[What to produce] Every entry needs to be written out again exactly, with its pictures removed.

[Entries supplied]
──────

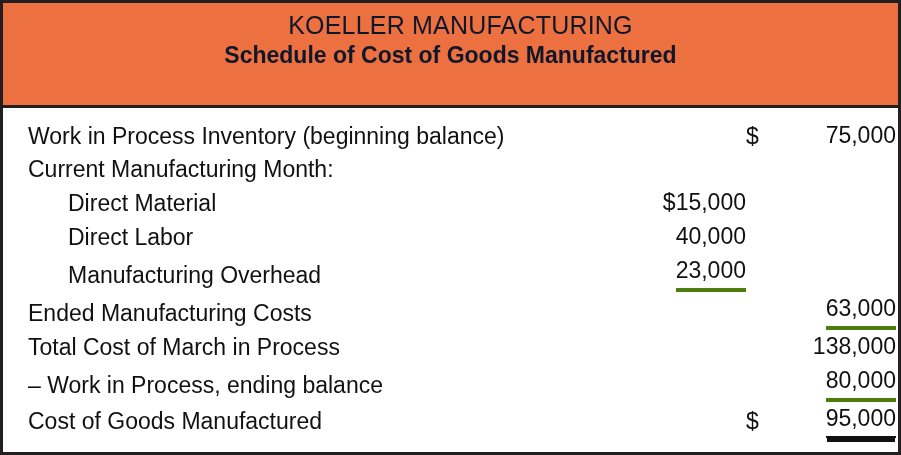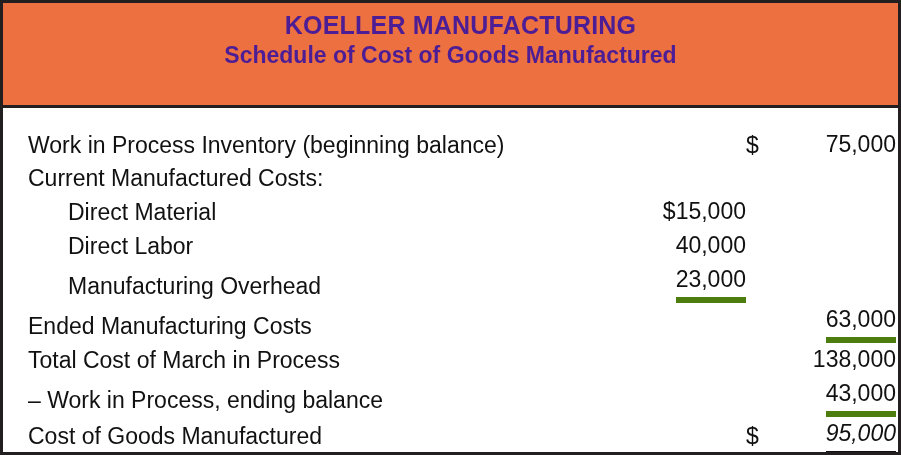"KOELLER MANUFACTURING" .stmt-company { color: #4c1d95 -> #0f172a; font-weight: bold -> normal }
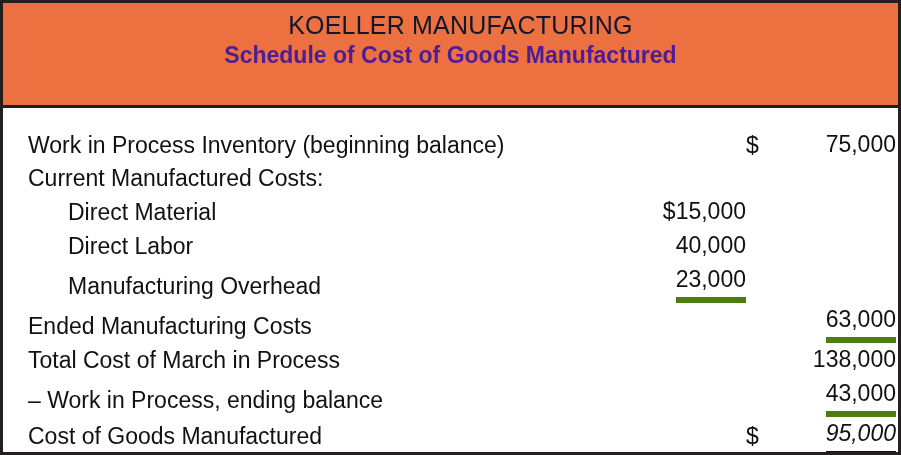"Schedule of Cost of Goods" .stmt-subtitle { color: #4c1d95 -> #0f172a }
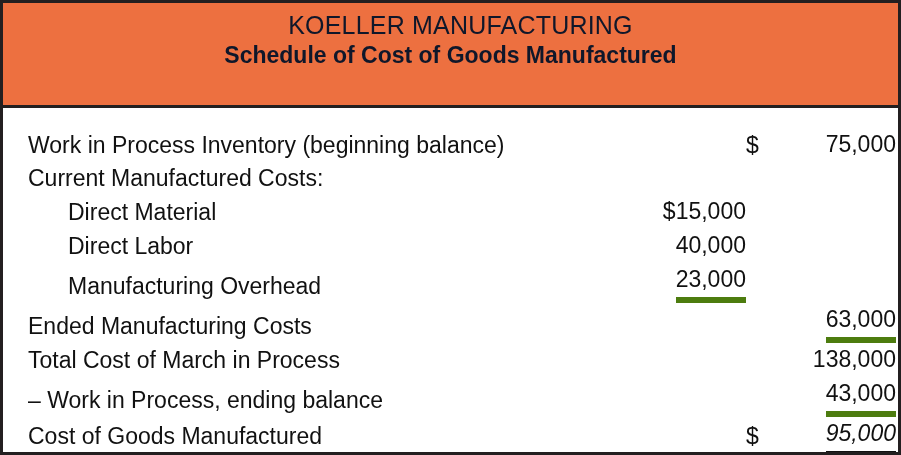"Work in Process Inventory (beginning" .statement-body { padding: 20px 0 0 0 -> 11px 0 0 0 }
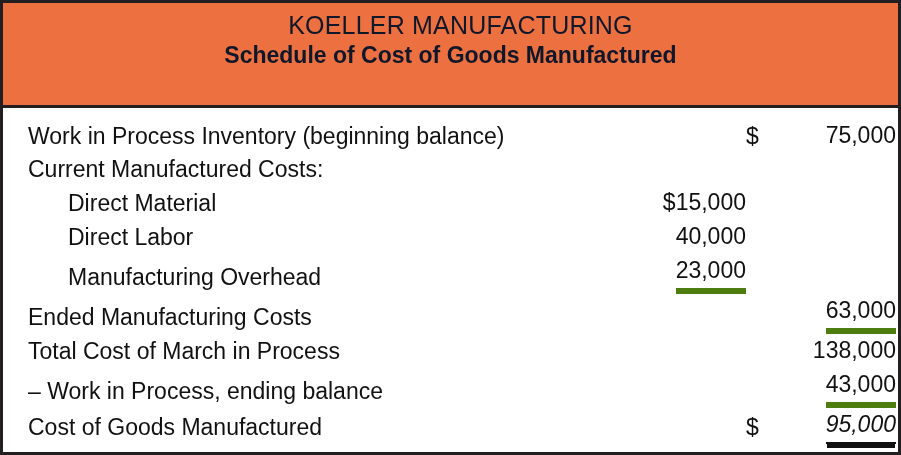"Current Manufactured Costs:" td.c-label { text: Manufactured Costs -> Manufacturing Month }
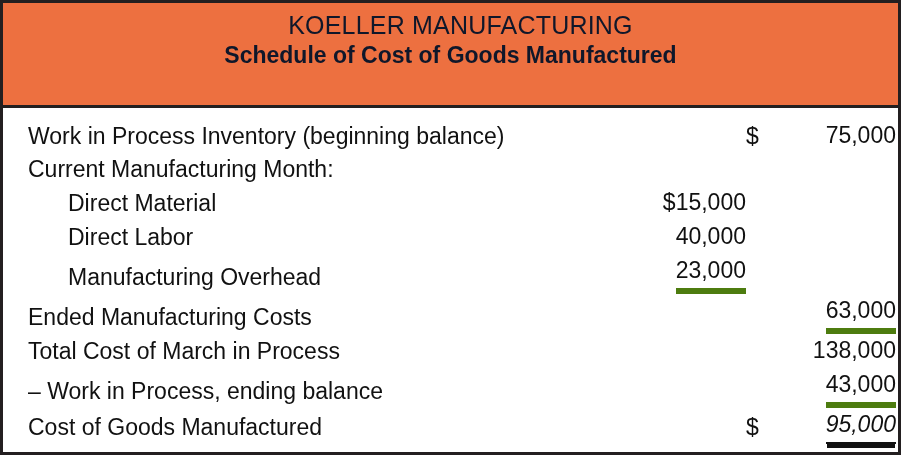"23,000" .rule-single { border-bottom: 6px solid #4d7c0f -> 4px solid #4d7c0f }
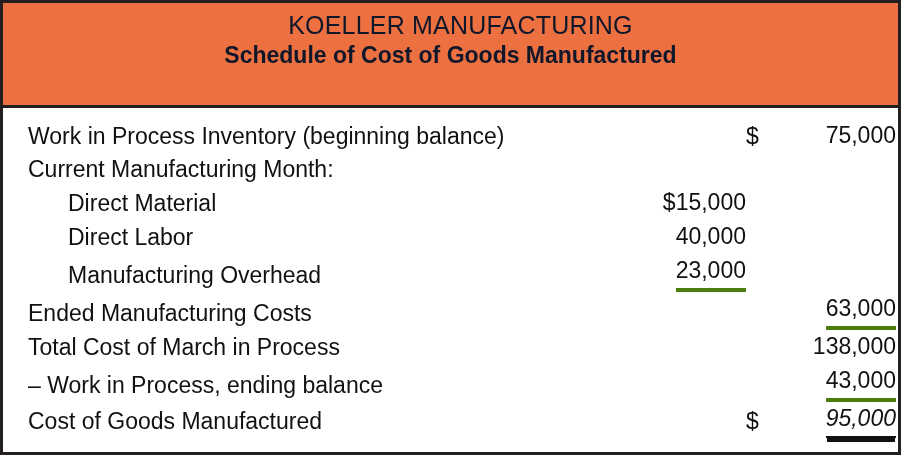"43,000" span.val { text: 43,000 -> 80,000 }
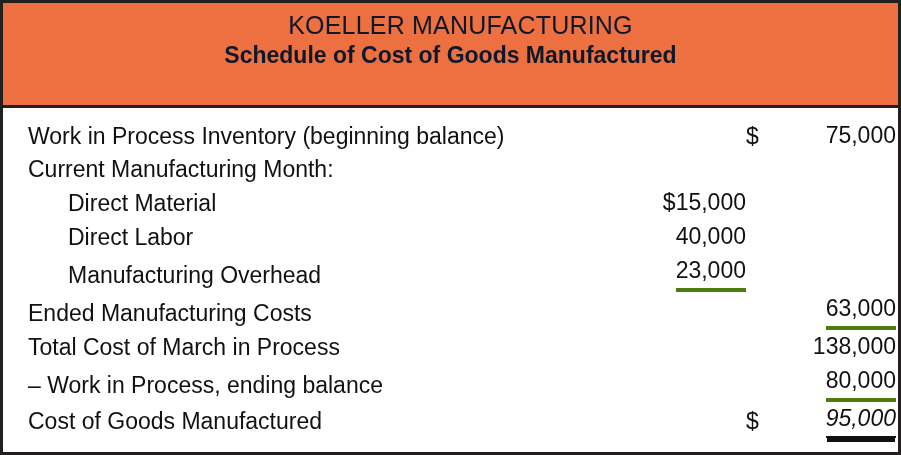"95,000" .rule-double { font-style: italic -> none }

──────

[Exercise output]
"KOELLER MANUFACTURING" .stmt-company { color: #4c1d95 -> #0f172a; font-weight: bold -> normal }
"Schedule of Cost of Goods" .stmt-subtitle { color: #4c1d95 -> #0f172a }
"Work in Process Inventory (beginning" .statement-body { padding: 20px 0 0 0 -> 11px 0 0 0 }
"Current Manufactured Costs:" td.c-label { text: Manufactured Costs -> Manufacturing Month }
"23,000" .rule-single { border-bottom: 6px solid #4d7c0f -> 4px solid #4d7c0f }
"43,000" span.val { text: 43,000 -> 80,000 }
"95,000" .rule-double { font-style: italic -> none }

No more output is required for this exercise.